Maria Luís Abreu, Vice-Presidente da Juventude Popular de Almada.
Se o clima está a mudar de forma estrutural, as redes de abastecimento de água não podem continuar a ser geridas como se estivéssemos ainda nos padrões do século passado.
Há um dado que devia envergonhar-nos coletivamente: em pleno concelho de Almada, a poucos quilómetros de Lisboa, há famílias que chegam a casa depois de um dia de trabalho e não conseguem tomar banho. Não conseguem cozinhar. Em alguns casos, nem sequer conseguem beber um copo de água da torneira. E isto não é uma exceção pontual — é um padrão que se repete e se agrava a cada verão que passa.
Nos últimos dias, várias localidades do concelho ficaram sem água durante horas, precisamente numa das jornadas mais quentes do ano. Moradores relataram desespero perante a falta de água, que afeta diretamente a sua higiene e alimentação diária. Quando a água finalmente chega às torneiras, muitas vezes chega sem a pressão mínima necessária — o suficiente para molhar as mãos, mas não para acender um esquentador ou encher uma panela. E o problema não fica pelas casas: também o comércio local, sobretudo cafés, pastelarias e restaurantes, sente o impacto desta escassez, uma vez que depende deste recurso essencial para funcionar.
O mais perturbador não é que isto aconteça — é que já não surpreende ninguém. Os Serviços Municipalizados de Água e Saneamento (SMAS) de Almada reconhecem publicamente que o verão traz uma pressão acrescida sobre a rede e têm promovido reuniões com as juntas de freguesia para preparar a época alta e reduzir consumos, nomeadamente na rega de espaços verdes. É um esforço louvável em teoria, mas que na prática se traduz, ano após ano, nas mesmas cenas: torneiras secas, filas por garrafas de água, e populações inteiras a organizar a vida à volta da incerteza de se hoje “vai haver água” ou não.
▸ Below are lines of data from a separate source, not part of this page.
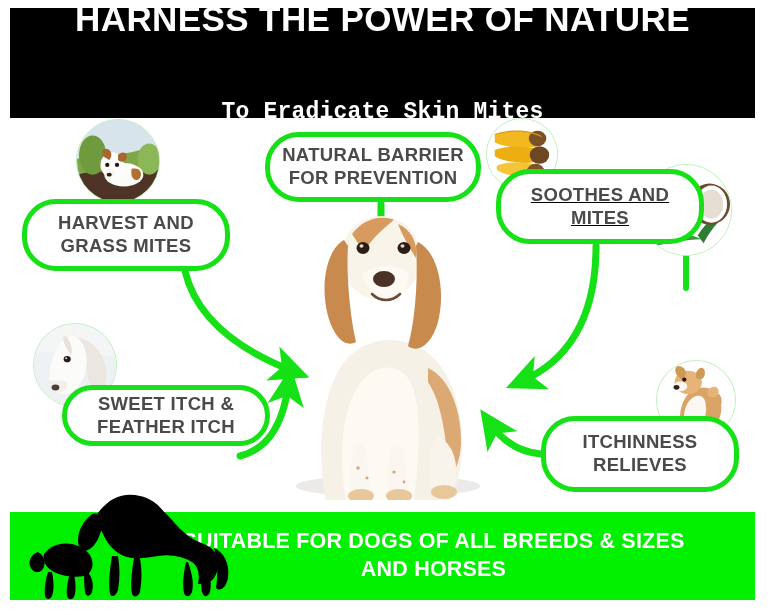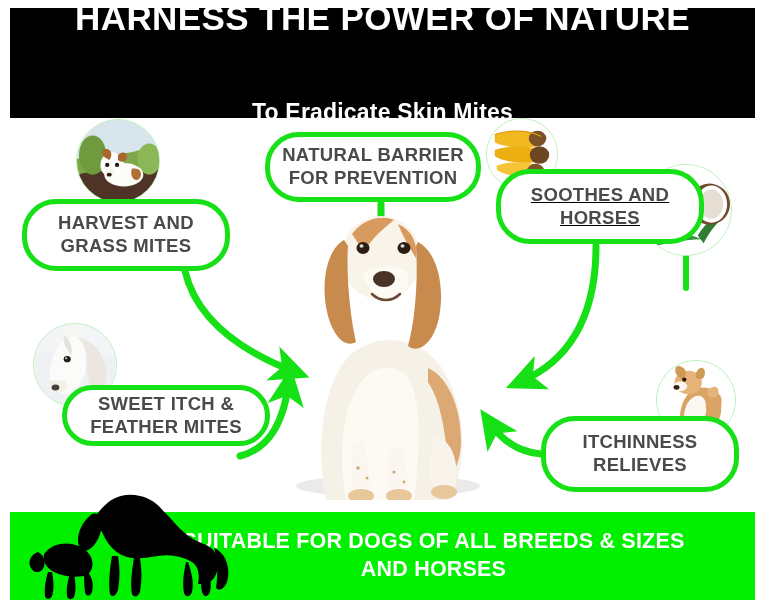"To Eradicate Skin Mites" .header-sub { font-family: none -> Liberation Mono, monospace }
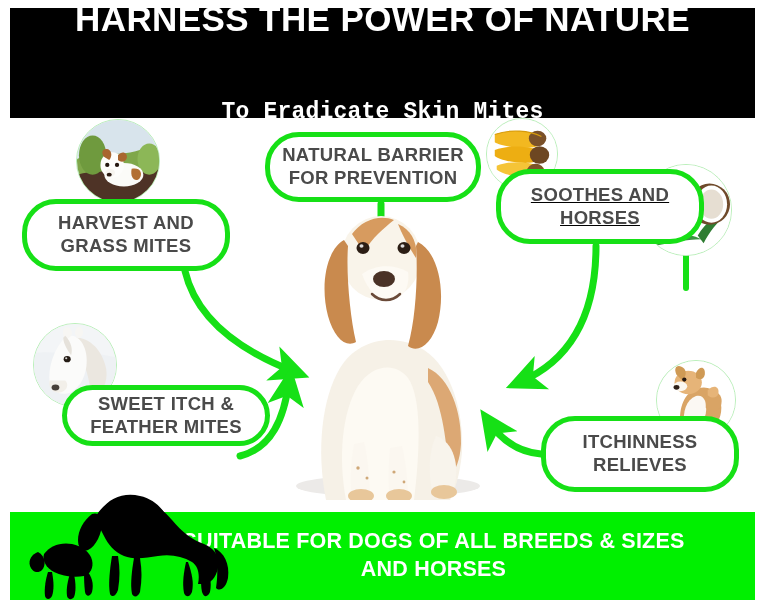"HORSES" div { text: HORSES -> MITES }
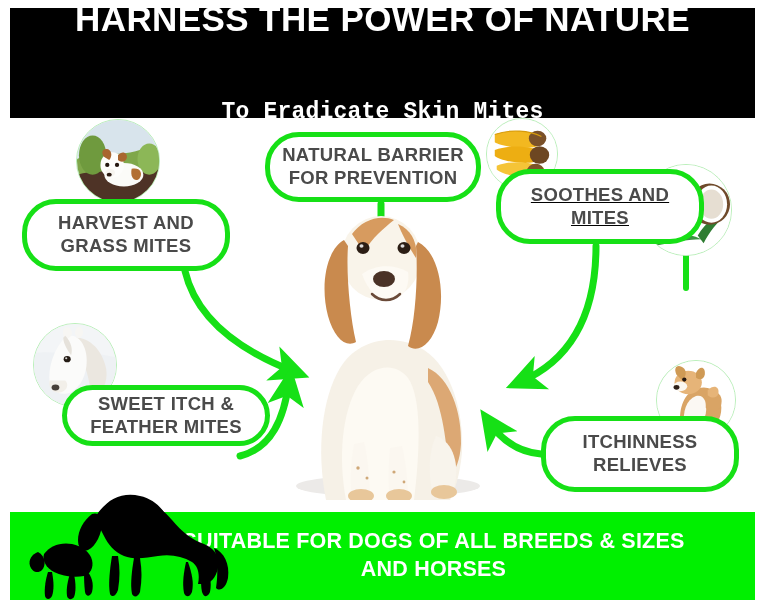"FEATHER MITES" div { text: MITES -> ITCH }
Este não é um fenómeno isolado de Almada. As alterações climáticas têm alargado a época de calor extremo e seca em Portugal, com o país a registar em 2026 mais ondas de calor do que em qualquer outro ano da década, superando inclusivamente o registo do ano anterior. Os solos perdem água mais depressa, os consumos disparam, e as infraestruturas — muitas delas antigas, com fugas e capacidade insuficiente — mostram-se cada vez menos preparadas para responder à procura. Se o clima está a mudar de forma estrutural, as redes de abastecimento não podem continuar a ser geridas como se estivéssemos ainda nos padrões do século passado.
É importante recordar aquilo que por vezes parece esquecido nas gavetas da gestão municipal: o acesso à água potável e ao saneamento foi reconhecido pela Assembleia Geral das Nações Unidas, em 2010, como um direito humano essencial ao pleno gozo da vida e de todos os outros direitos humanos. Não é um serviço de conforto, nem um extra que se possa cortar em nome de poupanças ou de obras em atraso. É uma condição básica de dignidade.
Quando um município permite, ano após ano, que os seus cidadãos fiquem sem água num dia de calor extremo, está a falhar numa das suas obrigações mais elementares. Não se trata de branquear as dificuldades técnicas — reforçar redes, substituir condutas antigas e aumentar a capacidade de reserva são obras complexas, caras e morosas. Mas a repetição do problema, verão após verão, sugere que o investimento não tem acompanhado a urgência real da situação, e que o planeamento continua a ser reativo em vez de preventivo.
Não estamos a falar de um inconveniente menor. Estamos a falar de crianças que não conseguem lavar os dentes antes de dormir, de idosos que ficam sem água para tomar a medicação, de famílias que adiam refeições porque não há água para cozinhar. Estamos a falar de comerciantes que perdem rendimento porque não conseguem servir os seus clientes. E estamos a falar, sobretudo, de uma desigualdade silenciosa: quem pode, compra água engarrafada e desvaloriza o problema; quem não pode, sofre-o na pele, todos os dias, sem alternativa.
Almada merece — como qualquer concelho português — um plano sério, financiado e com prazos claros para modernizar a sua rede de abastecimento. Merece transparência sobre onde estão as perdas de água no sistema, quanto vai custar resolvê-las e em que prazo isso vai acontecer. E merece, acima de tudo, que a água deixe de ser tratada como um problema sazonal e passe a ser tratada como aquilo que realmente é: um direito humano que não pode continuar a depender da sorte do termómetro.
Enquanto isso não acontecer, continuaremos a assistir, verão após verão, à mesma imagem incómoda: um país que se diz desenvolvido, onde ainda há gente que não consegue tomar banho depois de um dia de trabalho.